* _Your task_
The material below holds pictures; leave them out and reproduce exactly the lines from the one with "word-spacing: -0.6px;" through the one with "How can this</span></div>", inclusive.

* _Exercise materials_
Segment Open

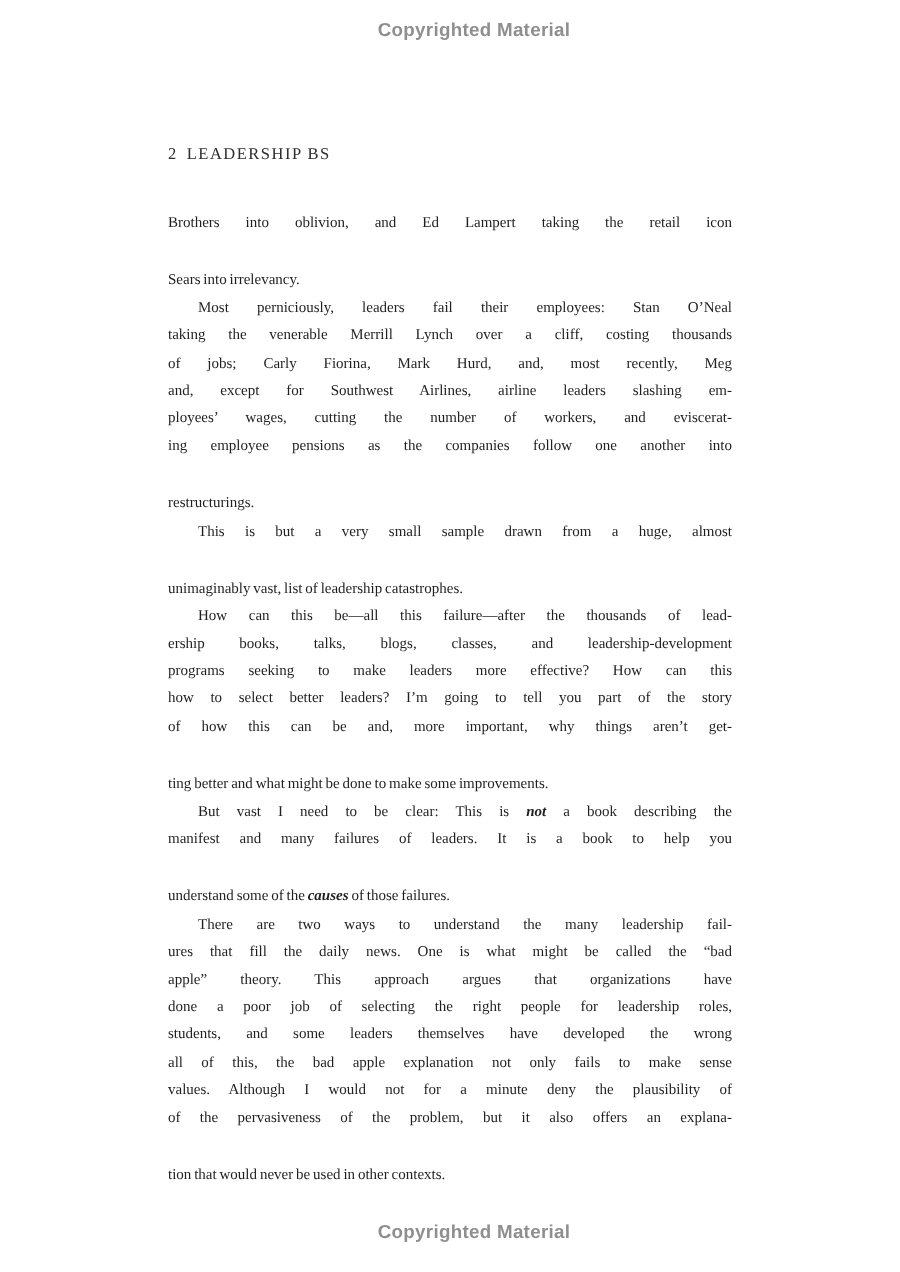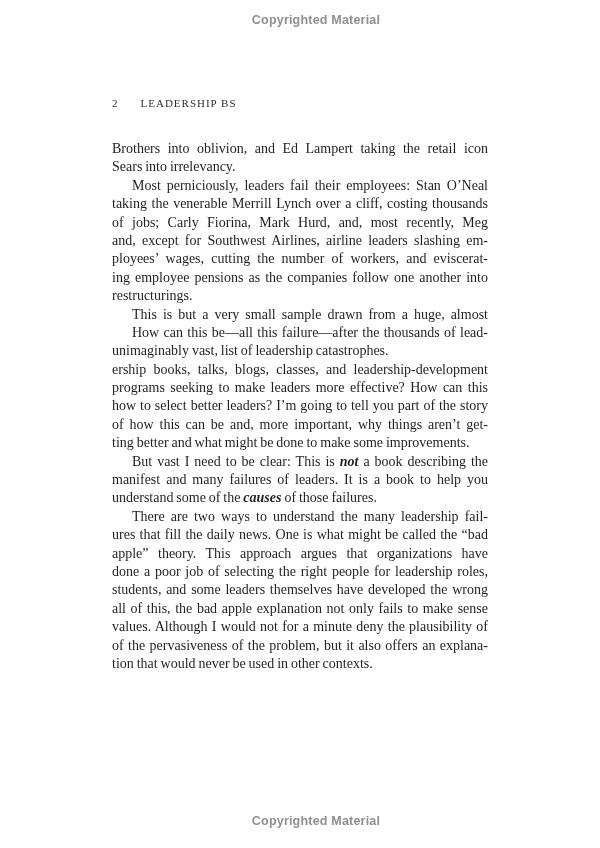--- a/index.html
+++ b/index.html
@@ -33,7 +33,7 @@
     white-space: nowrap;
   }
   .running-header .pagenum { letter-spacing: 0; margin-right: 7px; }
-  .running-header .runtitle { letter-spacing: 1px; margin-left: 16px; }
+  .running-header .runtitle { letter-spacing: 1px; }
   .body-text {
     position: absolute;
     left: 112px;

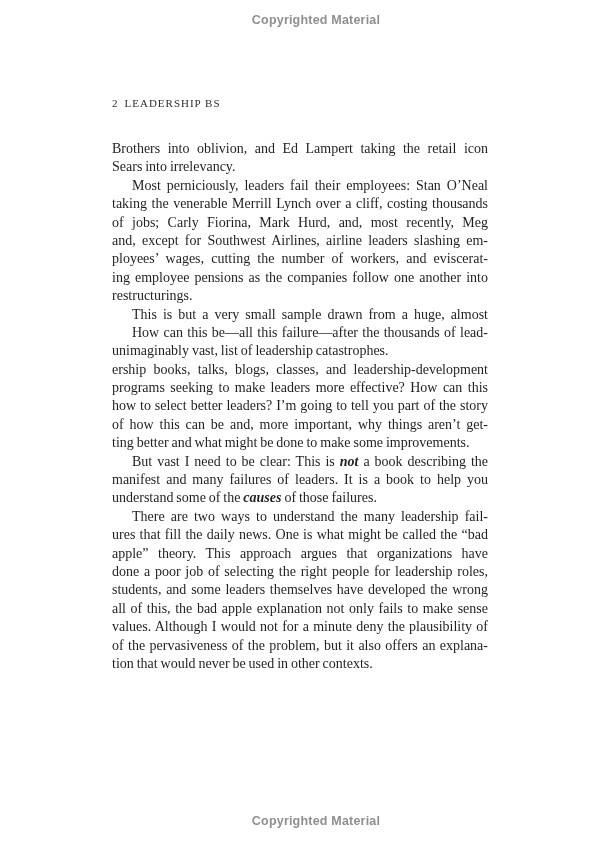--- a/index.html
+++ b/index.html
@@ -39,7 +39,7 @@
     left: 112px;
     top: 140px;
     width: 376px;
-    font-size: 14px;
+    font-size: 10px;
     line-height: 18.4px;
     color: #1f1f1f;
     word-spacing: -0.6px;

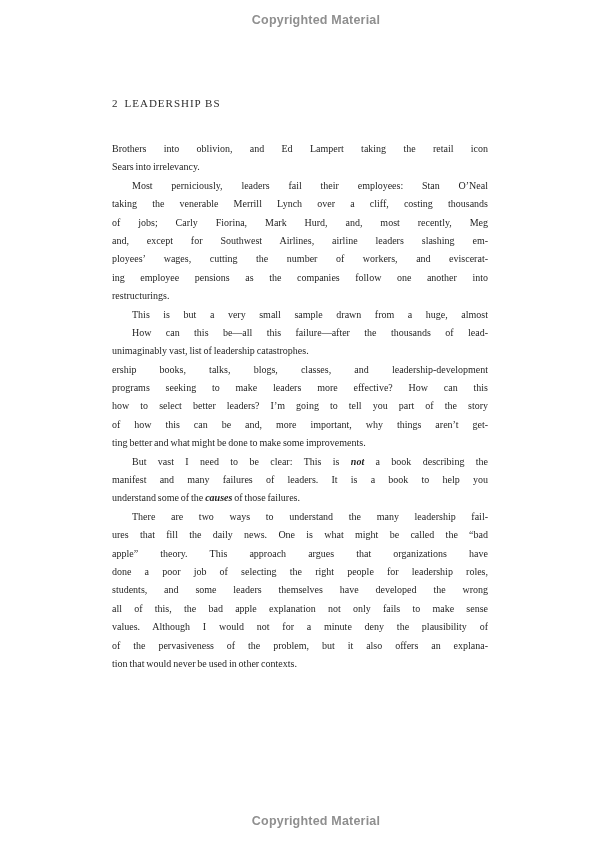--- a/index.html
+++ b/index.html
@@ -52,7 +52,7 @@
     white-space: normal;
     overflow: hidden;
   }
-  .line.end { text-align-last: left; }
+  .line.end { text-align-last: left; margin-top: 20px; }
   .line.indent { text-indent: 20px; }
   .line i { font-style: italic; font-weight: bold; }
 </style>

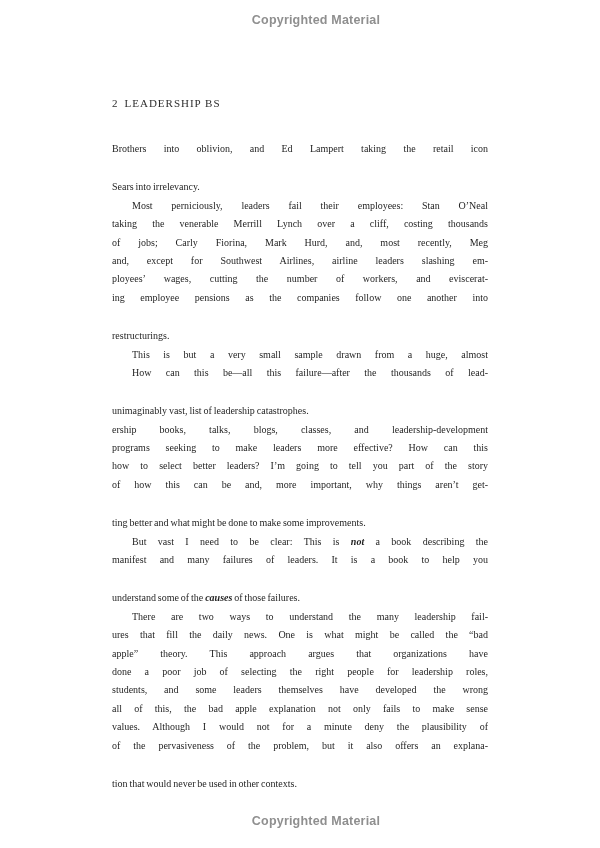--- a/index.html
+++ b/index.html
@@ -78,8 +78,8 @@
       <div class="line"><span>ing employee pensions as the companies follow one another into</span></div>
       <div class="line end"><span>restructurings.</span></div>
       <div class="line indent"><span>This is but a very small sample drawn from a huge, almost</span></div>
+      <div class="line end"><span>unimaginably vast, list of leadership catastrophes.</span></div>
       <div class="line indent"><span>How can this be—all this failure—after the thousands of lead-</span></div>
-      <div class="line end"><span>unimaginably vast, list of leadership catastrophes.</span></div>
       <div class="line"><span>ership books, talks, blogs, classes, and leadership-development</span></div>
       <div class="line"><span>programs seeking to make leaders more effective? How can this</span></div>
       <div class="line"><span>how to select better leaders? I’m going to tell you part of the story</span></div>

Segment Closed

* _Exercise solution_
     word-spacing: -0.6px;

--- a/index.html
+++ b/index.html
@@ -52,7 +52,7 @@
     white-space: normal;
     overflow: hidden;
   }
-  .line.end { text-align-last: left; }
+  .line.end { text-align-last: left; margin-top: 20px; }
   .line.indent { text-indent: 20px; }
   .line i { font-style: italic; font-weight: bold; }
 </style>

--- a/index.html
+++ b/index.html
@@ -78,8 +78,8 @@
       <div class="line"><span>ing employee pensions as the companies follow one another into</span></div>
       <div class="line end"><span>restructurings.</span></div>
       <div class="line indent"><span>This is but a very small sample drawn from a huge, almost</span></div>
+      <div class="line end"><span>unimaginably vast, list of leadership catastrophes.</span></div>
       <div class="line indent"><span>How can this be—all this failure—after the thousands of lead-</span></div>
-      <div class="line end"><span>unimaginably vast, list of leadership catastrophes.</span></div>
       <div class="line"><span>ership books, talks, blogs, classes, and leadership-development</span></div>
       <div class="line"><span>programs seeking to make leaders more effective? How can this</span></div>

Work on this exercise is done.